A produção Criaturas Extraordinariamente Brilhantes (do original Remarkably Bright Creatures) tem conquistado o público com sua narrativa sensível e emocionante. Mas afinal: essa história é baseada em fatos reais? A resposta curta é não — mas há elementos reais que inspiraram sua criação.
A história é fictícia, mas inspirada na realidade
O filme da Netflix, Criaturas Extraordinariamente Brilhantes, é uma adaptação do livro escrito por Shelby Van Pelt, lançado em 2022. A autora criou uma narrativa completamente fictícia ao acompanhar a vida de Tova, Cameron e o carismático polvo Marcellus.
Apesar disso, a ideia surgiu de algo bem real: Van Pelt passou horas assistindo vídeos de polvos na internet. Esses animais demonstravam comportamentos surpreendentes, como resolver problemas e até tentar escapar de aquários. Esse contato despertou uma pergunta criativa: como seria o pensamento de um polvo?
Marcellus: um personagem fictício com base científica

Embora Marcellus não exista na vida real, ele foi construído com base em estudos científicos. A autora de Criaturas Extraordinariamente Brilhantes se inspirou no livro The Soul of an Octopus, de Sy Montgomery, que explora a inteligência e sensibilidade desses animais.
Além disso, Van Pelt visitou aquários e consultou especialistas em biologia marinha para garantir que o comportamento do polvo fosse o mais realista possível. Ou seja, o personagem é fictício, mas seu comportamento é altamente verossímil.

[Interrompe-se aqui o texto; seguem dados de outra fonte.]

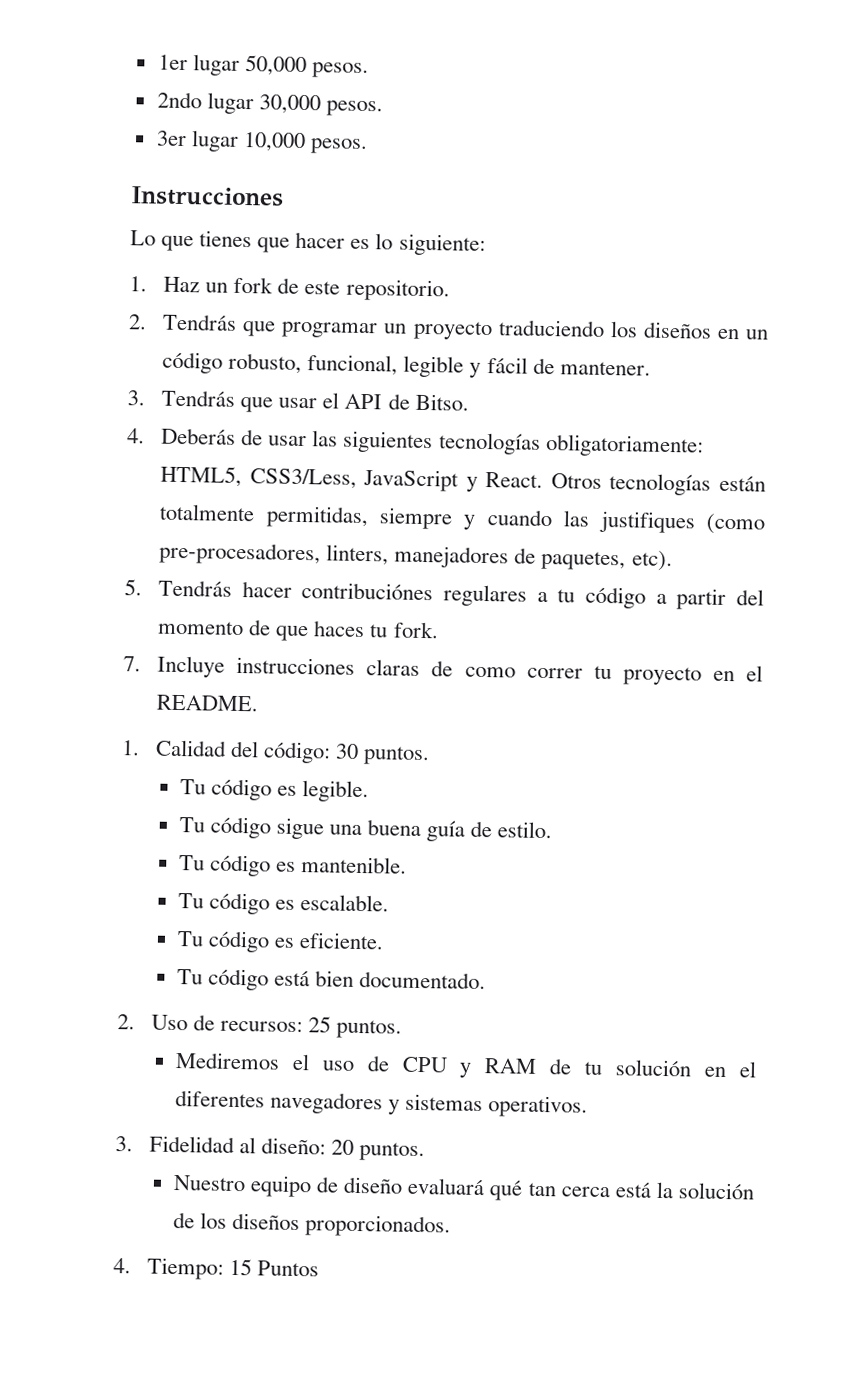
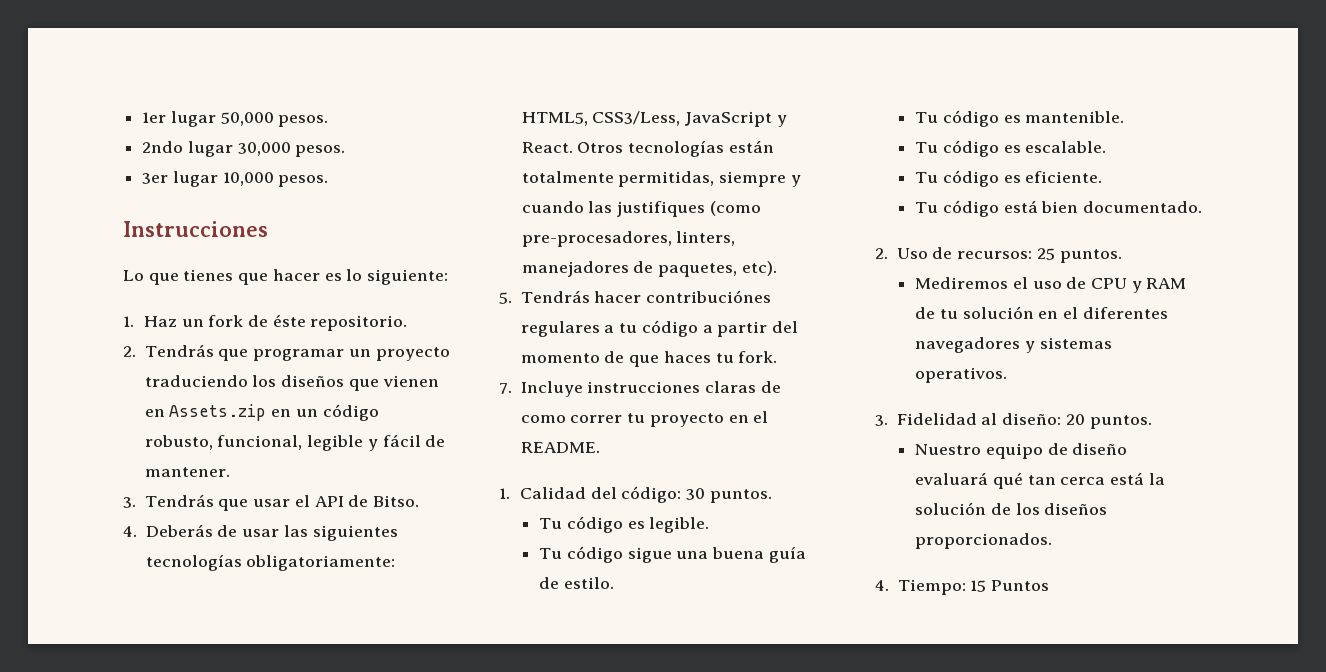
[304,281,341,295] este -> [272,314,306,327] éste
(712, 330) none -> [348,375,439,391] [144,404,267,421] que vienen en Assets.zip

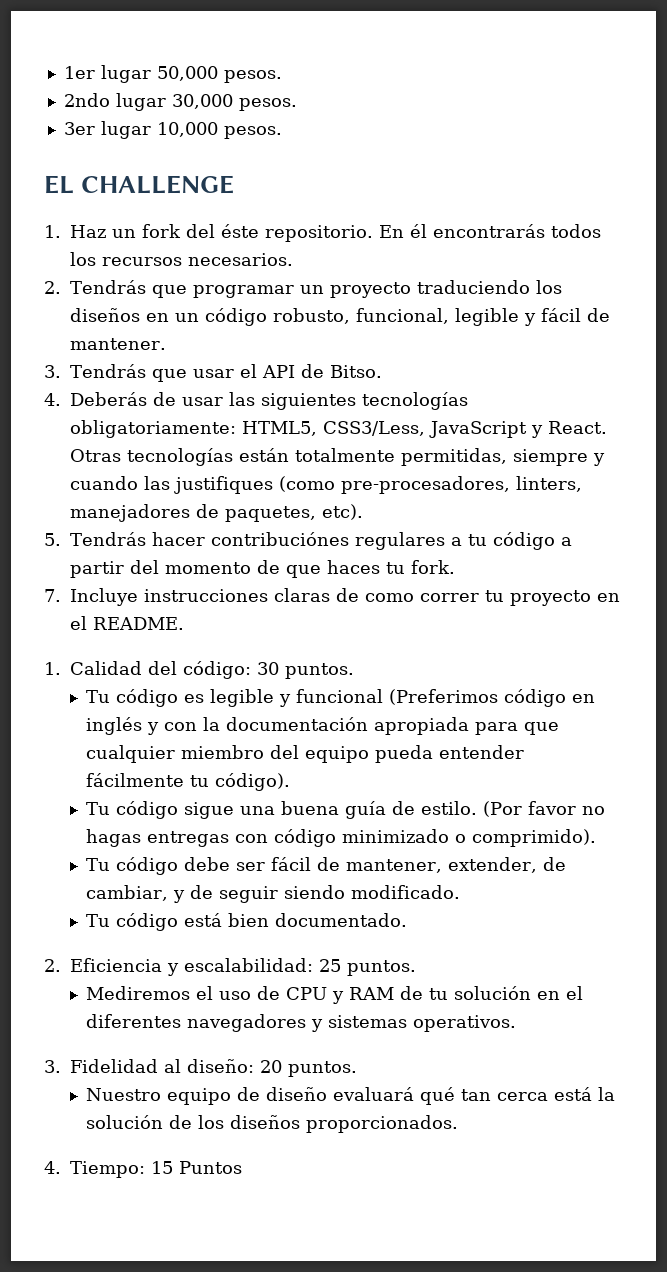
[123,221,268,237] [123,269,449,285] Instrucciones // Lo que tienes que hacer es lo siguiente: -> [44,175,234,194] EL CHALLENGE
[248,315,269,327] de -> [186,224,215,238] del
(408, 323) none -> [379,224,601,238] [70,252,293,266] En él encontrarás todos los recursos necesarios.
[348,375,439,391] [144,404,267,421] que vienen en Assets.zip -> (140, 315) none
[577,142,624,153] Otros -> [70,449,121,462] Otras
[649,517,710,533] legible. -> [209,689,595,707] [85,717,559,735] [85,745,524,763] [85,773,290,791] legible y funcional (Preferimos código en inglés y con la documentación apropiada para que cualquier miembro del equipo pueda entender fácilmente tu código).
[915,110,1125,127] [915,140,1107,157] [915,170,1103,187] // Tu código es mantenible. // Tu código es escalable. // Tu código es eficiente. -> [482,801,605,817] [85,829,596,847] [85,857,566,875] [85,885,460,903] (Por favor no hagas entregas con código minimizado o comprimido). // Tu código debe ser fácil de mantener, extender, de cambiar, y de seguir siendo modificado.
[896,247,1033,259] Uso de recursos: -> [70,958,313,976] Eficiencia y escalabilidad:

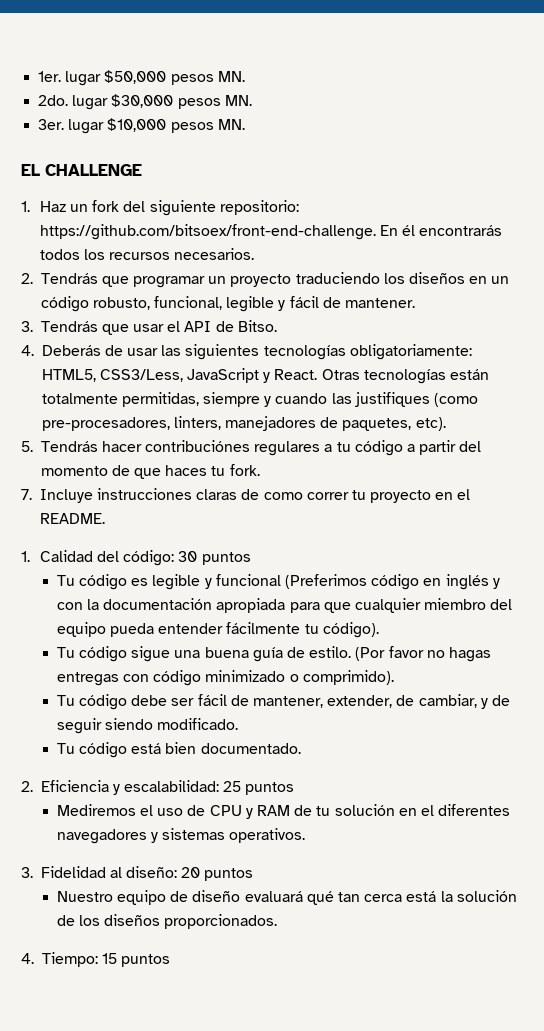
[63,65,282,83] [63,93,297,111] [63,121,282,139] 1er lugar 50,000 pesos. // 2ndo lugar 30,000 pesos. // 3er lugar 10,000 pesos. -> [38,70,245,86] [38,94,252,110] [38,118,245,134] 1er. lugar $50,000 pesos MN. // 2do. lugar $30,000 pesos MN. // 3er. lugar $10,000 pesos MN.
[221,224,373,242] éste repositorio. -> [149,200,299,216] [39,224,376,240] siguiente repositorio: https://github.com/bitsoex/front-end-challenge.
[285,663,354,679] puntos. -> [201,552,251,565] puntos
[347,960,416,976] puntos. -> [245,782,295,795] puntos
[288,1061,357,1077] puntos. -> [204,868,254,881] puntos
[179,1161,242,1174] Puntos -> [121,954,171,967] puntos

Personagens humanos com inspiração pessoal
Outro ponto importante de Criaturas Extraordinariamente Brilhantes é que os personagens humanos também não são reais, mas foram inspirados em experiências pessoais da autora. Tova, por exemplo, foi parcialmente baseada na avó de Van Pelt, enquanto Cameron reflete emoções e desafios vividos pela própria escritora.
Essas influências ajudam a dar profundidade emocional à história, tornando-a mais próxima da realidade — mesmo sendo ficção.
Ficção com um toque de verdade
Em resumo, Criaturas Extraordinariamente Brilhantes não é uma história real, mas combina elementos autênticos — como o comportamento dos polvos e emoções humanas universais — para criar uma narrativa envolvente.
Esse equilíbrio entre ficção e realidade é justamente o que torna a obra tão especial: ela nos faz acreditar que conexões improváveis, como a de humanos com um polvo, podem carregar verdades profundas sobre amor, perda e pertencimento.